Когда она добирается до ресторана, заказ уже готов.
– Цыпленок мадрас, рис, наан с чесноком и картошка фри? – говорит человек за стойкой, когда она входит в дверь, как будто это ее имя.
Судя по голосу, это тот же человек, с которым она говорила по телефону, но тут нельзя быть абсолютно уверенной, тем более что он выглядит гораздо моложе, чем она себе представляла, почти мальчик.
– Говядина мадрас. Должна быть говядина, а не цыпленок.
Как странно звучит ее голос! Гораздо ниже, чем должен.
– Конечно, говядина, извините. Говядина мадрас.

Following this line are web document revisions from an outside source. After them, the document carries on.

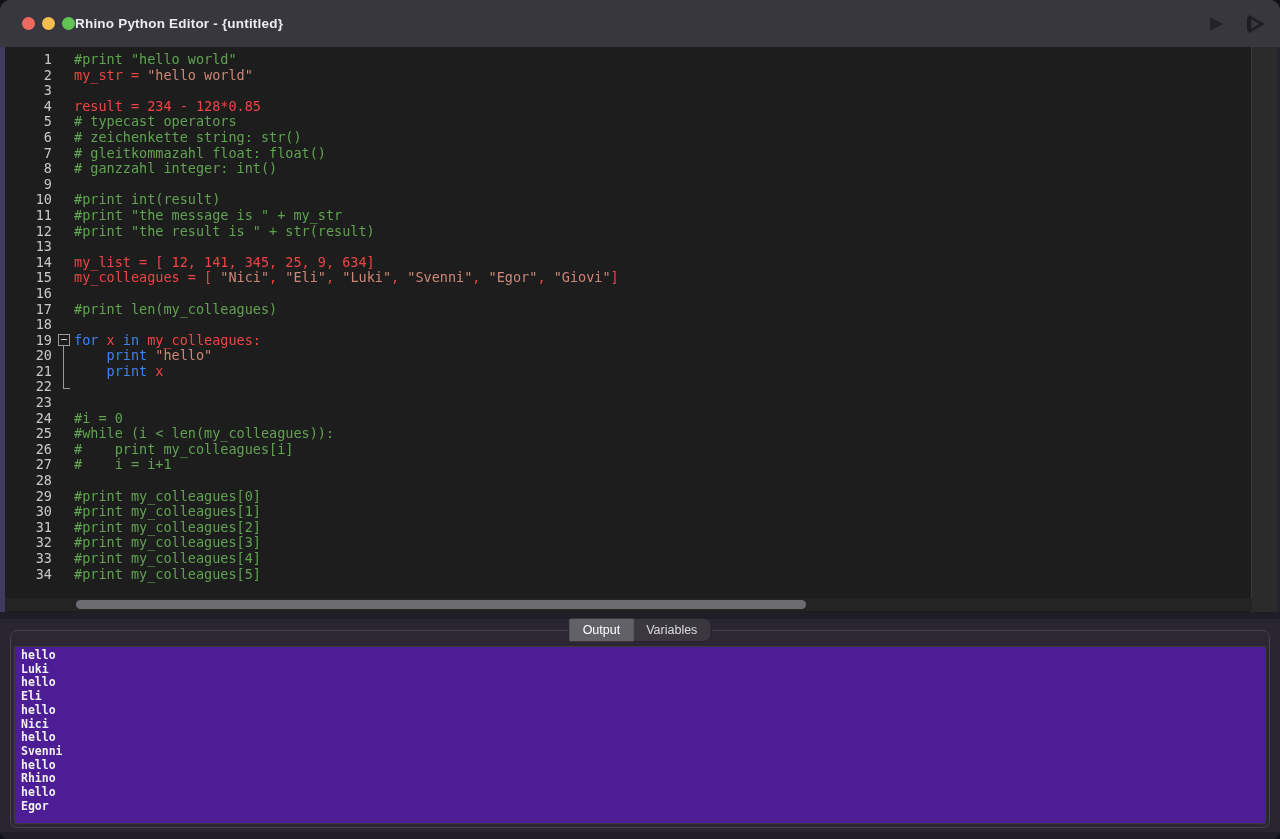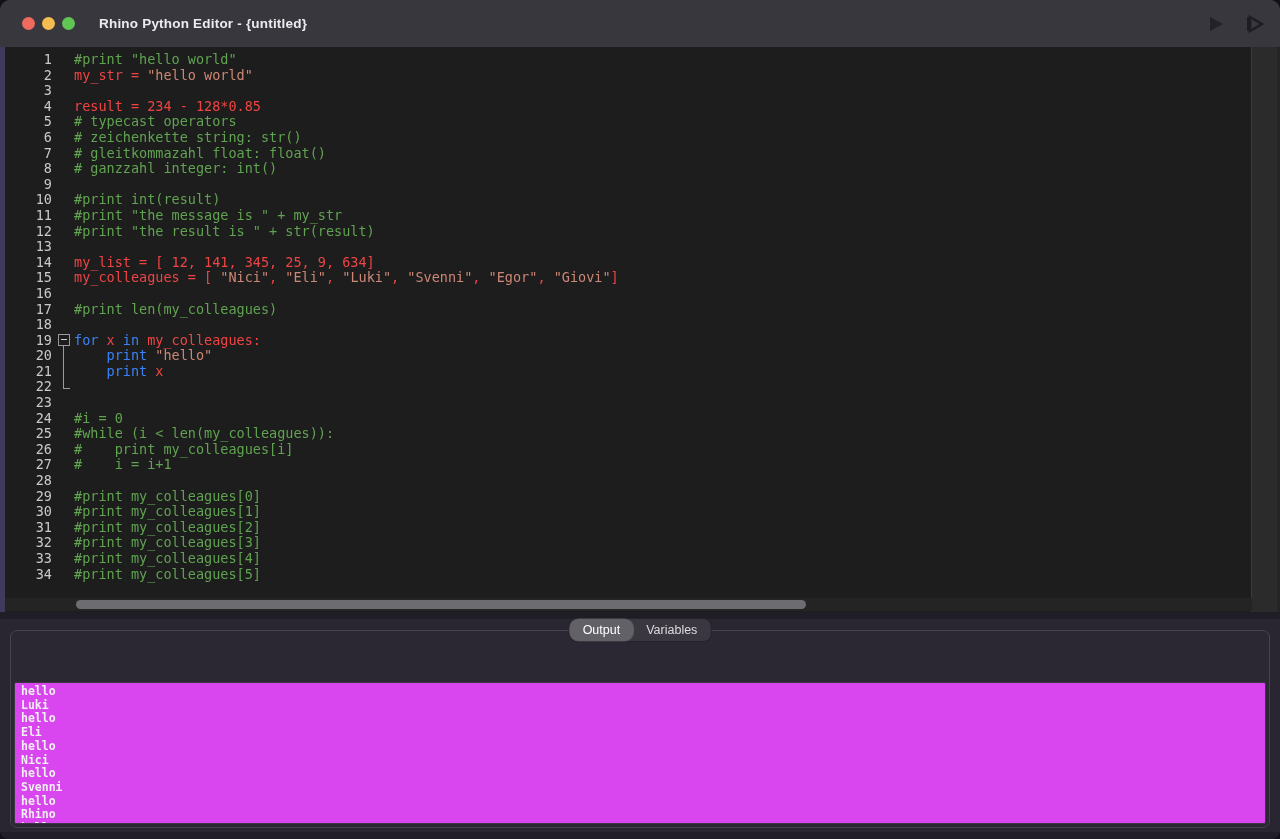"Rhino Python Editor - {untitled}" .title-text { margin-left: 24px -> none }
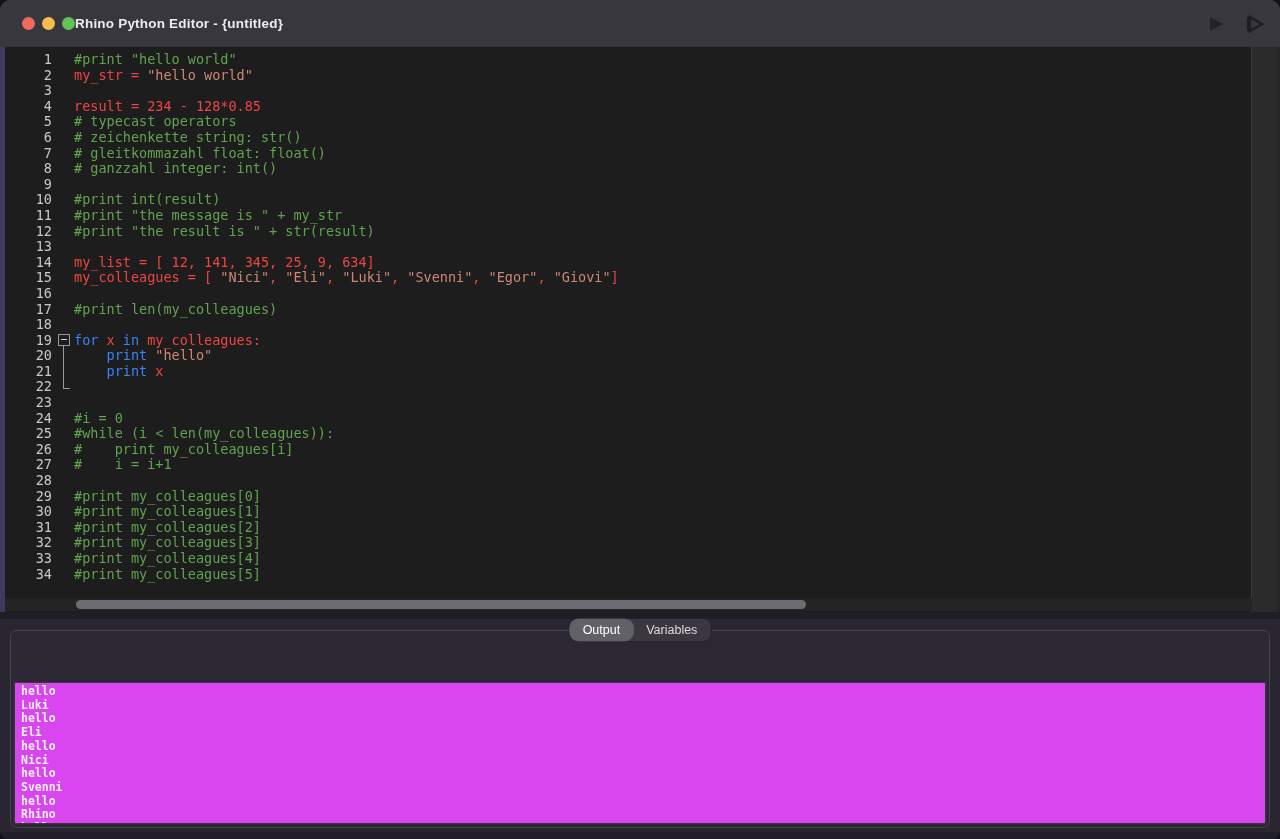"Output" .seg-item { border-radius: 9px -> 1px }
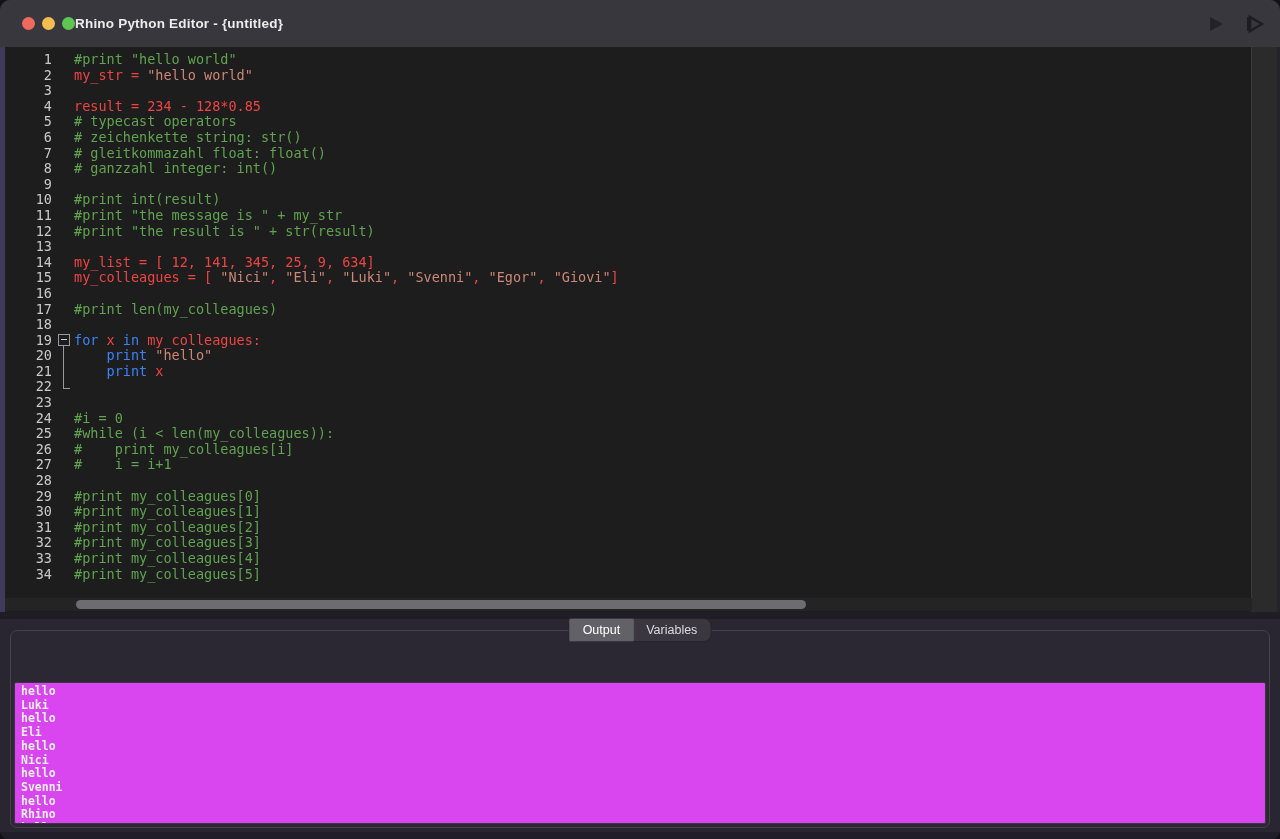"hello" .output-area { background: #d946ef -> #4c1d95; margin-top: 36px -> none }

Мальчик вручает ей ее праздничный ужин в белом пакете из тонкого пластика. Она цокает языком, бормочет, что не ест курятину, и осуждающе качает головой, вслушиваясь в акцент молодого человека, который продолжает извиняться за свою ошибку. Мегги удивляется, почему никто не научил мальчишку нормально говорить по-английски. Она платит одиннадцать фунтов двадцать пять пенсов, отсчитав точную сумму мелочью, чтобы избежать дальнейших недоразумений.
За едой она смотрит новости, надеясь на какое-нибудь упоминание ареста Эйми. Нажав красную кнопку на пульте, она записывает передачу, просто на всякий случай. Иногда она говорит с телевизором, наверно, потому, что больше ей говорить не с кем. Мегги никогда не везло на нормальных людей, даже сайты знакомств не помогали.
Она все еще помнит, как впервые услышала о Бене Бейли. Сначала она о нем особенно не думала и даже не предвидела, какую роль ему предстоит сыграть в ее жизни и в истории Эйми Синклер. Иногда в самые трудные моменты жизнь подсказывает нам путь, и Мегги хватило ума пойти по этому пути, как только она продумала маршрут целиком и поняла, куда он может привести. Она рада, что сделала это, очень рада.